Abstract

Cardiovascular magnetic resonance-feature tracking (CMR-FT) enables quantification of myocardial deformation and may be used as an objective measure of myocardial involvement in ST-elevation myocardial infarction (STEMI). We sought to investigate the associations between myocardial dyssynchrony parameters and myocardium damage for STEMI. We analyzed 65 patients (45-80 years old) with anterior STEMI after primary percutaneous coronary intervention during 3-7 days [observational (STEMI) group] and 60 healthy volunteers [normal control (NC) group]. Myocardial dyssynchrony parameters were derived, including global and regional strain, radial rebound stretch and displacement, systolic septal time delay, and circumferential stretch. CMR characteristics, including morphologic parameters such as left ventricular ejection fraction (LVEF) (45.3% ± 8.2%) and myocardium damage in late gadolinium enhancement (LGE) (19.4% ± 4.7% LV), were assessed in the observation group.
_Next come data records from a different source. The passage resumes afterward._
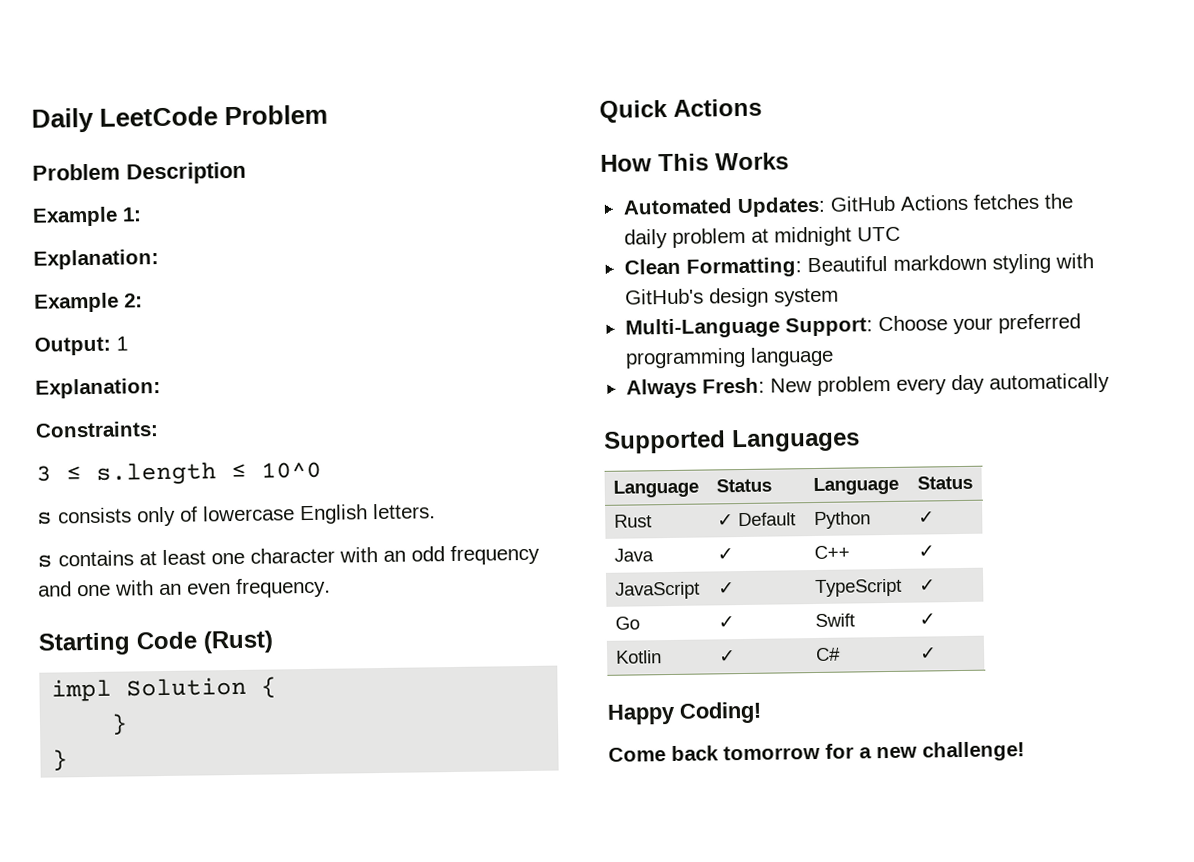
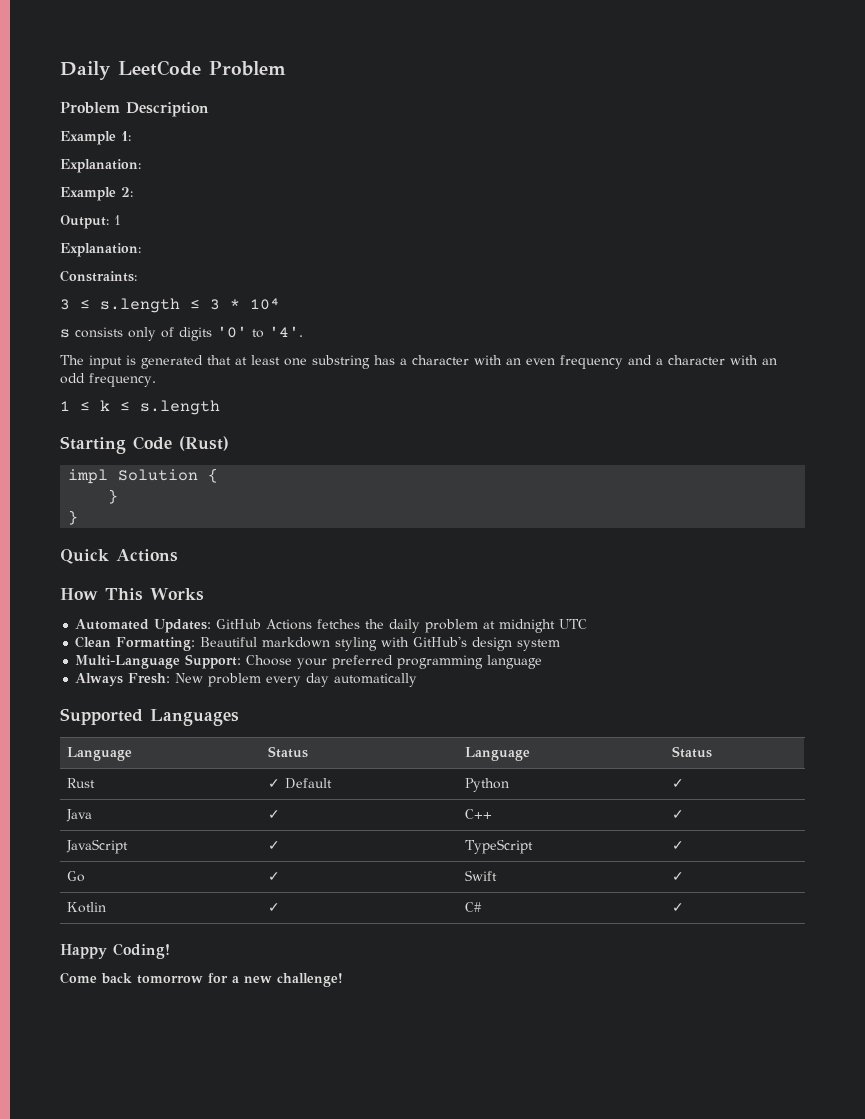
- 3 ≤ s.length ≤ 10^0
+ 3 ≤ s.length ≤ 3 * 10⁴
- s consists only of lowercase English letters.
- s contains at least one character with an odd frequency and one with an even frequency.
+ s consists only of digits '0' to '4'.
+ The input is generated that at least one substring has a character with an even frequency and a character with an odd frequency.
+ 1 ≤ k ≤ s.length

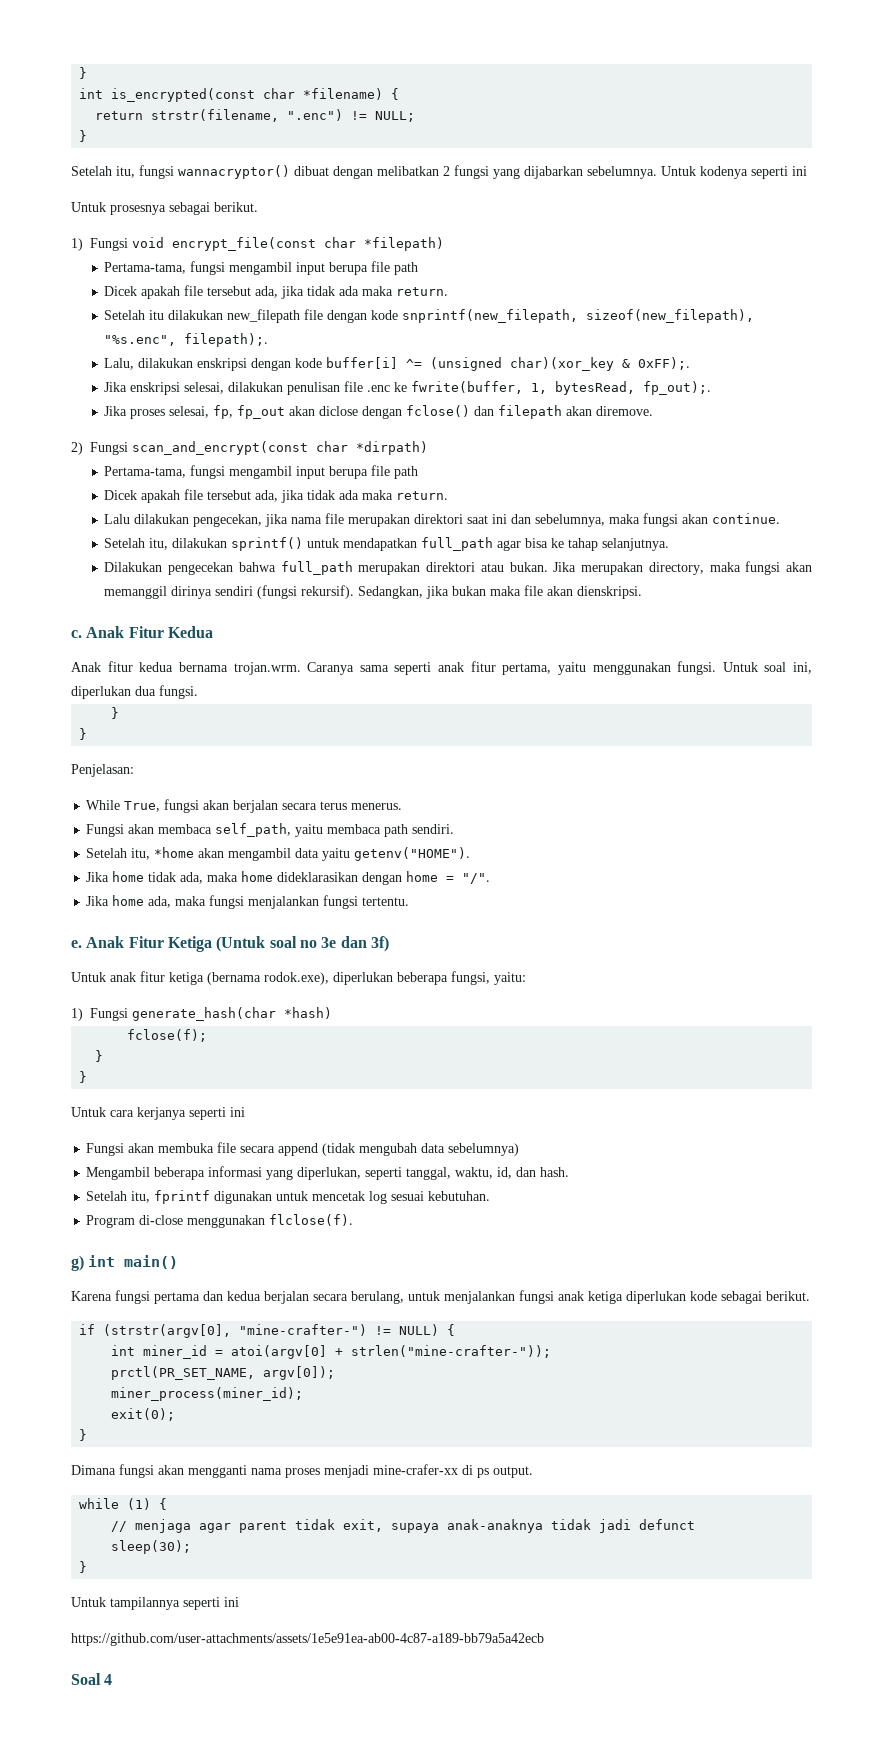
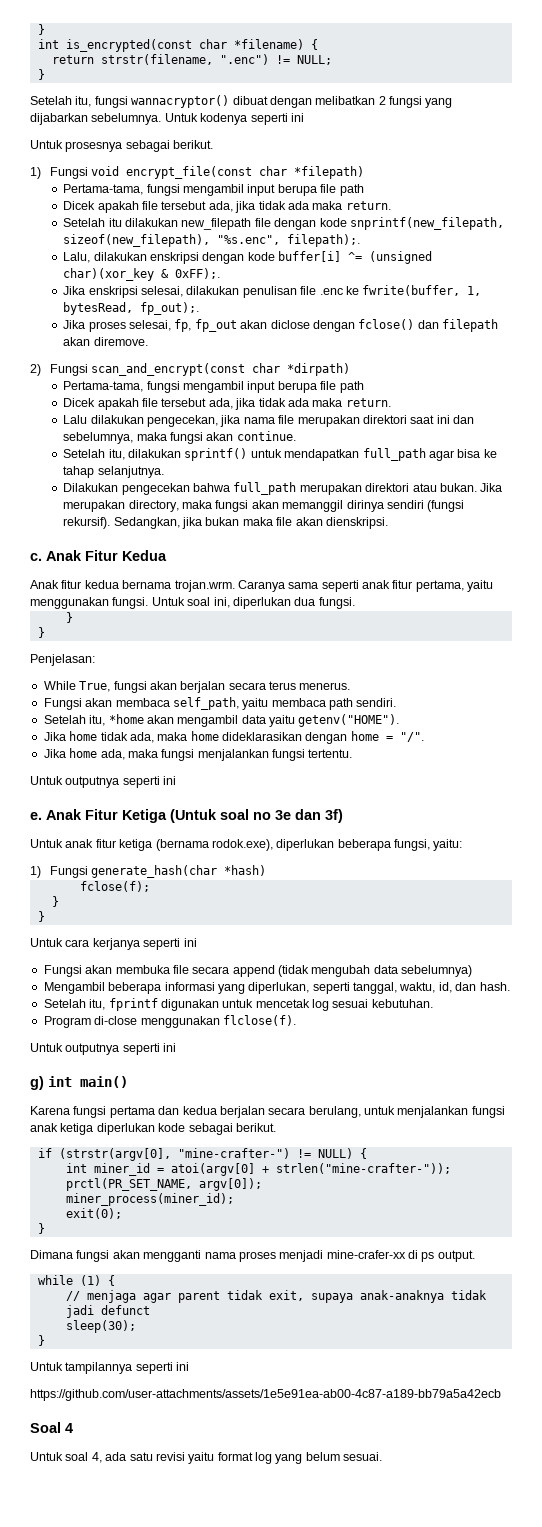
  Jika home ada, maka fungsi menjalankan fungsi tertentu.
+ Untuk outputnya seperti ini
  Program di-close menggunakan flclose(f).
+ Untuk outputnya seperti ini
+ Untuk soal 4, ada satu revisi yaitu format log yang belum sesuai.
The global radial strain (GRS) and global longitudinal strain (GLS) substantially decreased in anterior STEMI compared with the NC group (GRS: 19.4% ± 5.1% vs. 24.8% ± 4.0%, P < 0.05; GLS: -10.1% ± 1.7% vs. -13.7% ± 1.0%, P < 0.05). Among 362 infarcted segments, radial and circumferential peak strains of the infarcted zone were the lowest (14.4% ± 3.2% and -10.7% ± 1.6%, respectively). The radial peak displacement of the infarct zone significantly decreased (2.6 ± 0.4 mm) (P < 0.001) and manifested in the circumferential displacement (3.5° ± 0.7°) in the STEMI group (P < 0.01). As microvascular occlusion (MVO) was additionally present, some strain parameters were significantly impaired in LGE+/MVO+ segments (radial strain [RS]: 12.2% ± 2.1%, circumferential strain [CS]: -9.6% ± 0.7%, longitudinal strain [LS]: -6.8% ± 1.0%) compared to LGE+/MVO- (RS: 14.6% ± 3.2%, CS: -10.8% ± 1.8%, LS: -9.2% ± 1.3%) (P < 0.05). When the extent of transmural myocardial infarction is greater than 75%, the parameter of the systolic septal delay (mean, 148 ms) was significantly reduced compared to fewer degrees of infarction (P < 0.01). In anterior STEMI, the infarcted septum swings in a bimodal mode, and myocardial injury reduces the radial strain contractility. A more than 75% transmural degree was the septal strain-contraction reserve cut-off point.